Jeffrey shrugged. “So we can be alone. If this isn’t an invitation to kiss you again, what else can it be?”
Anne shook her head and crossed the room to sit next to him on the sofa—but well out of arm’s reach.
“You’re a conceited dog, Jeffrey. I’ve not got you alone to kiss you. Have you forgotten? You promised to tell me what you know about Renard’s planned escape tonight.”
Jeffrey’s face fell. “Renard again!” he said with a bitterness that took Anne by surprise. “Is he all you think about? Or do you just think about him when you’re with me?”

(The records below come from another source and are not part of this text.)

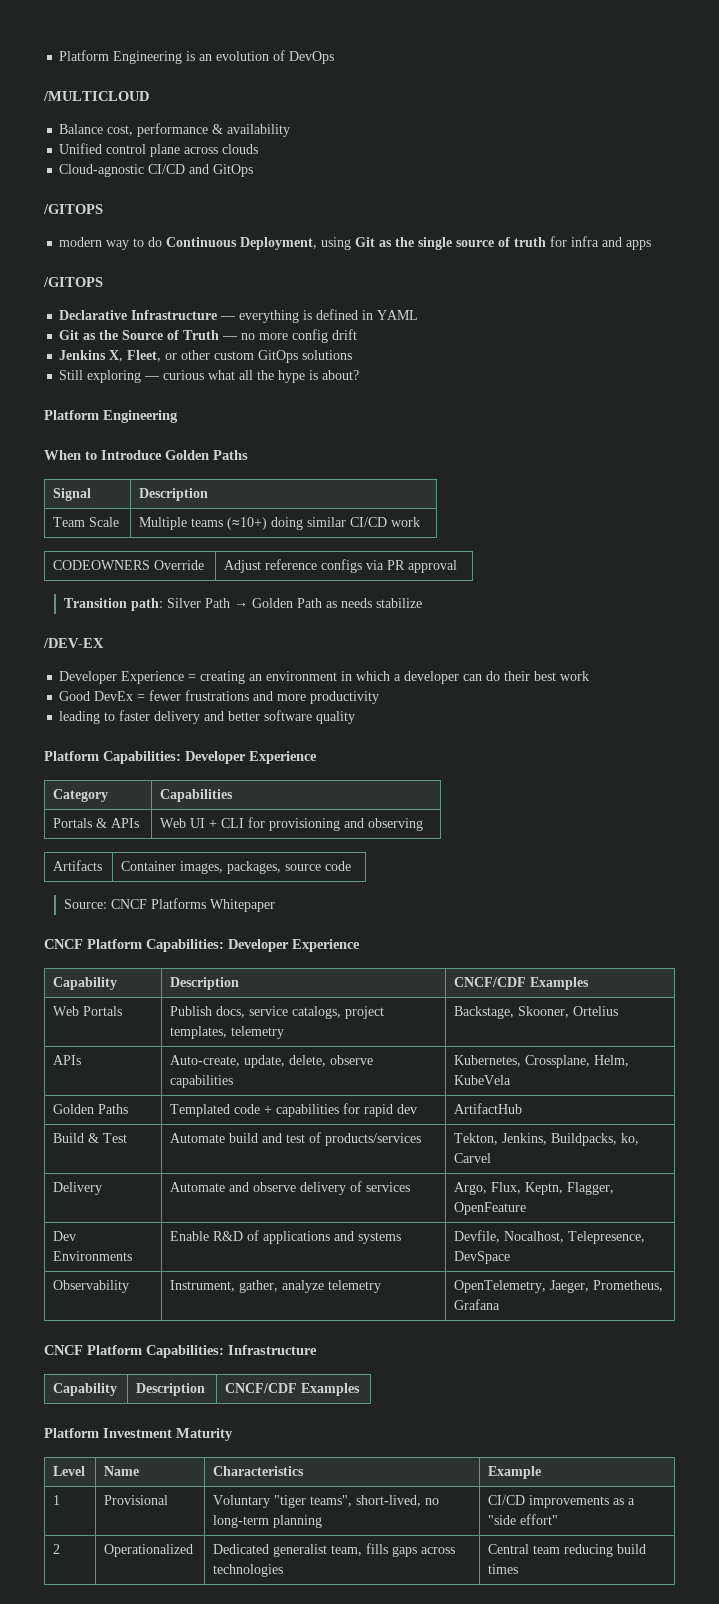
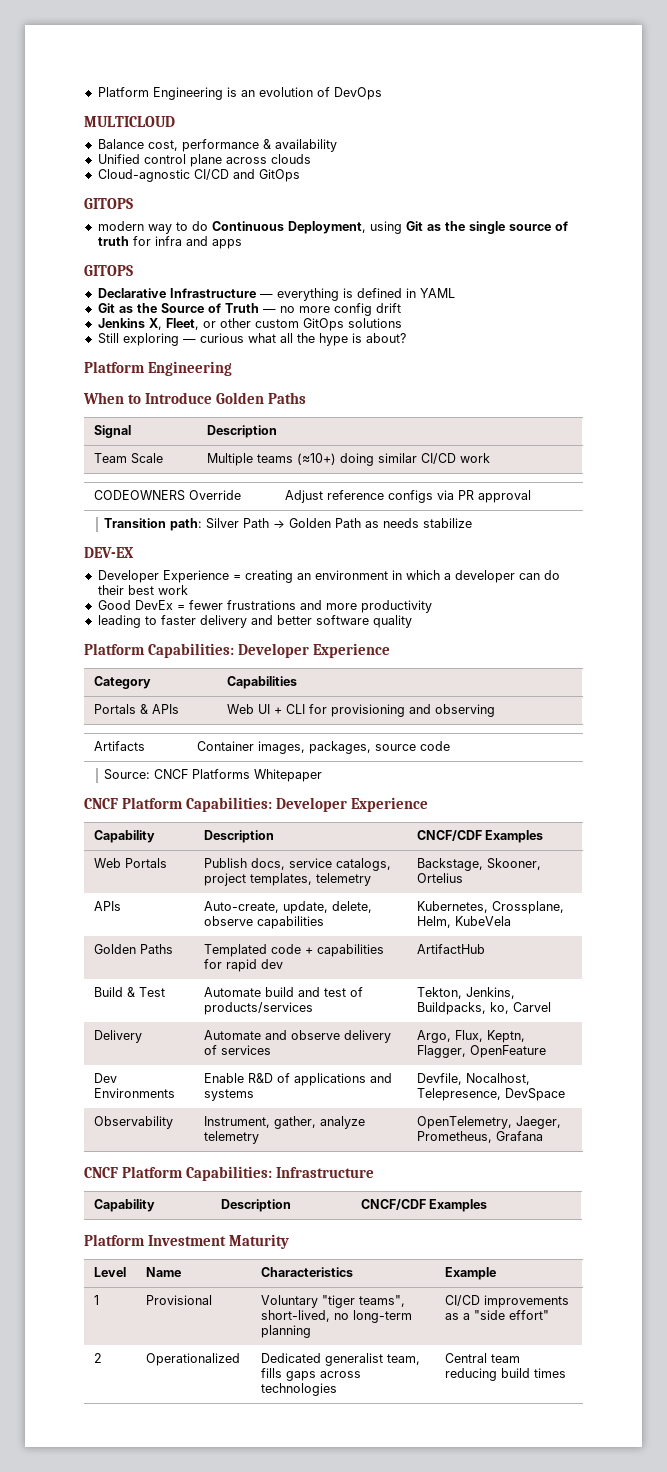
- /MULTICLOUD
+ MULTICLOUD
  Cloud-agnostic CI/CD and GitOps
- /GITOPS
+ GITOPS
  modern way to do Continuous Deployment, using Git as the single source of truth for infra and apps
- /GITOPS
+ GITOPS
- /DEV-EX
+ DEV-EX

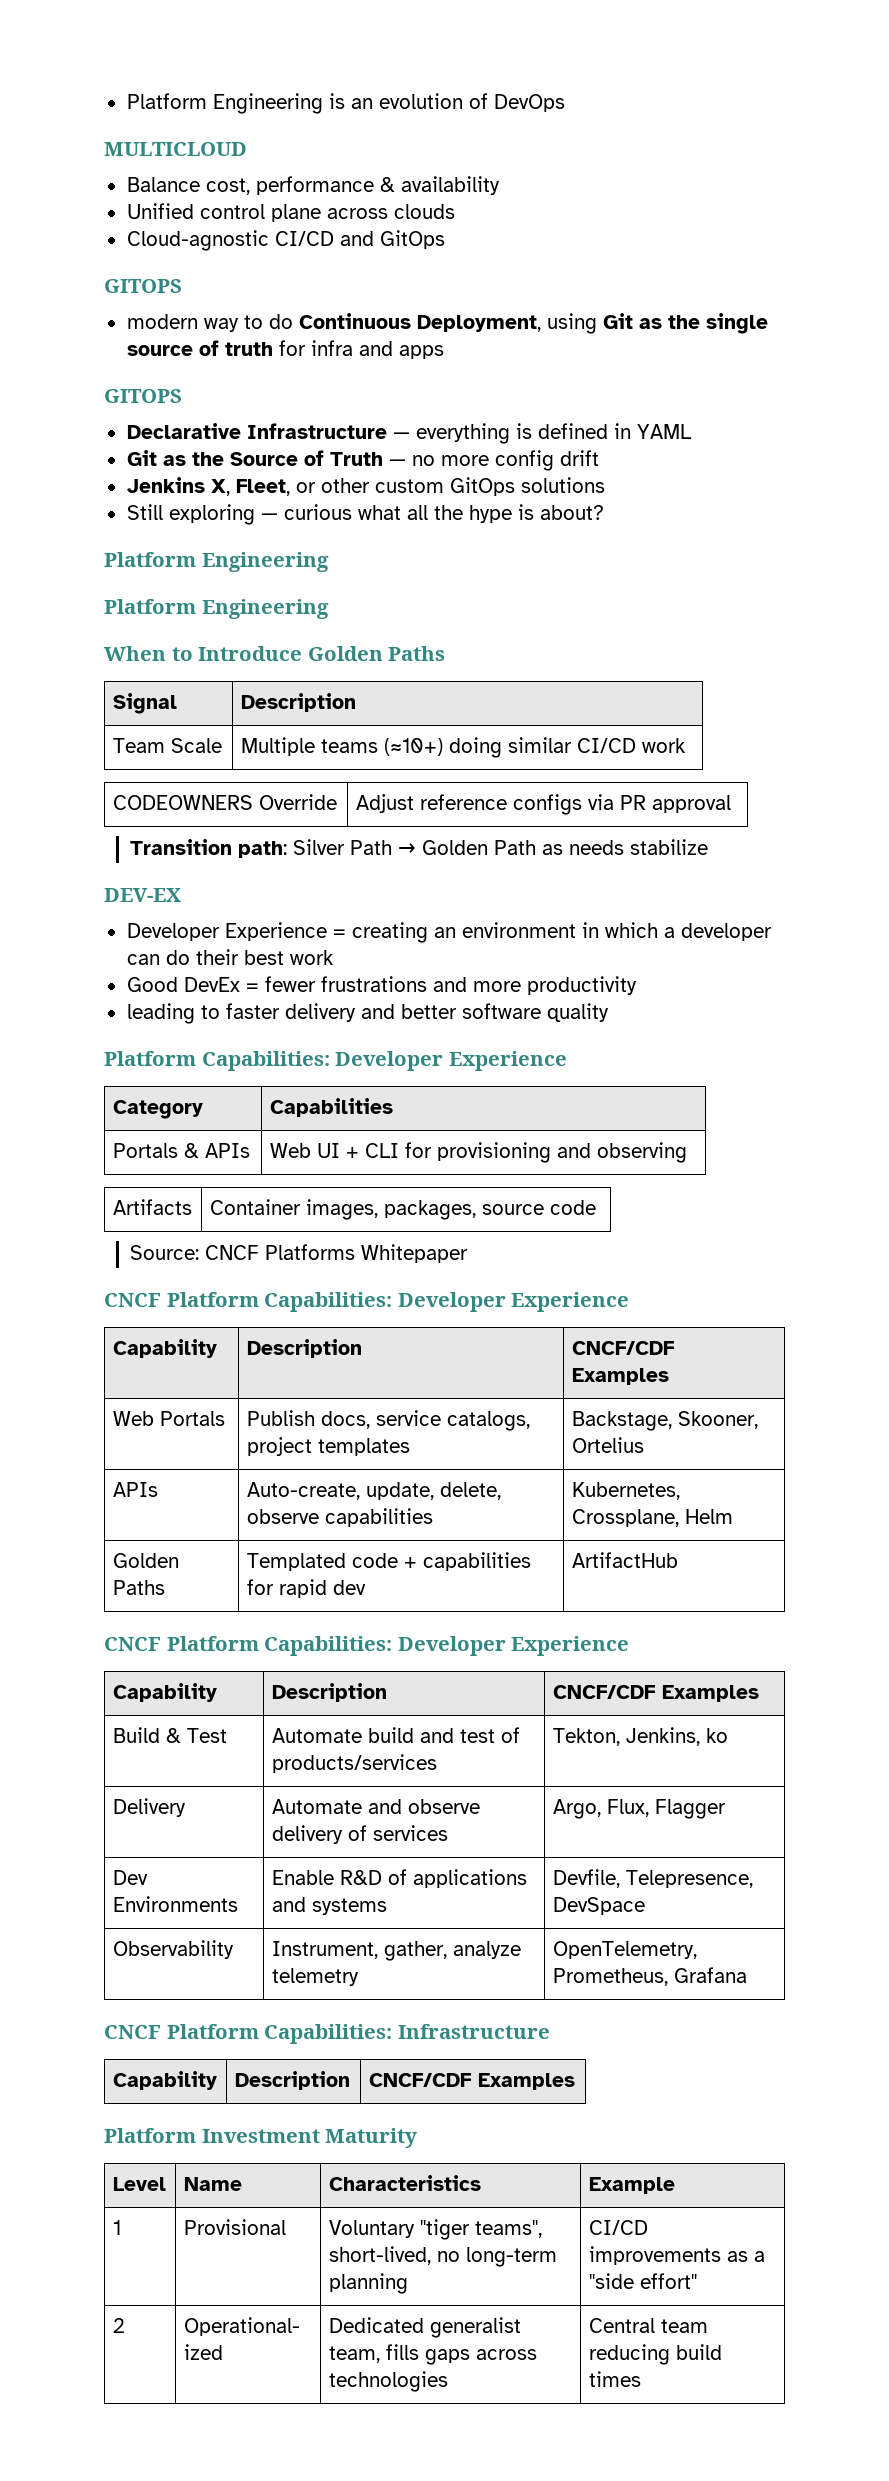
  Still exploring — curious what all the hype is about?
+ Platform Engineering
- Web Portals | Publish docs, service catalogs, project templates, telemetry | Backstage, Skooner, Ortelius
+ Web Portals | Publish docs, service catalogs, project templates | Backstage, Skooner, Ortelius
- APIs | Auto-create, update, delete, observe capabilities | Kubernetes, Crossplane, Helm, KubeVela
+ APIs | Auto-create, update, delete, observe capabilities | Kubernetes, Crossplane, Helm
  Golden Paths | Templated code + capabilities for rapid dev | ArtifactHub
+ CNCF Platform Capabilities: Developer Experience
+ Capability | Description | CNCF/CDF Examples
- Build & Test | Automate build and test of products/services | Tekton, Jenkins, Buildpacks, ko, Carvel
+ Build & Test | Automate build and test of products/services | Tekton, Jenkins, ko
- Delivery | Automate and observe delivery of services | Argo, Flux, Keptn, Flagger, OpenFeature
+ Delivery | Automate and observe delivery of services | Argo, Flux, Flagger
- Dev Environments | Enable R&D of applications and systems | Devfile, Nocalhost, Telepresence, DevSpace
+ Dev Environments | Enable R&D of applications and systems | Devfile, Telepresence, DevSpace
- Observability | Instrument, gather, analyze telemetry | OpenTelemetry, Jaeger, Prometheus, Grafana
+ Observability | Instrument, gather, analyze telemetry | OpenTelemetry, Prometheus, Grafana
- 2 | Operationalized | Dedicated generalist team, fills gaps across technologies | Central team reducing build times
+ 2 | Operational- ized | Dedicated generalist team, fills gaps across technologies | Central team reducing build times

Anne’s own good humor instantly fled. Jeffrey’s sudden contemptuous manner of speaking about Renard confused her. It seemed ridiculous that he could be jealous of a man to whom Anne had absolutely no access, but … was Jeffrey jealous of Renard?
“I thought we shared an admiration for the Fox,” she said in a reasoning voice. “I thought you enjoyed talking about him.”
“Yes,” said Jeffrey, raking a hand through his hair. “I do admire him, and I do like discussing him with you. But, as I’ve told you before, I don’t like talking all the time, especially when I want to be kissing you instead of talking to you.”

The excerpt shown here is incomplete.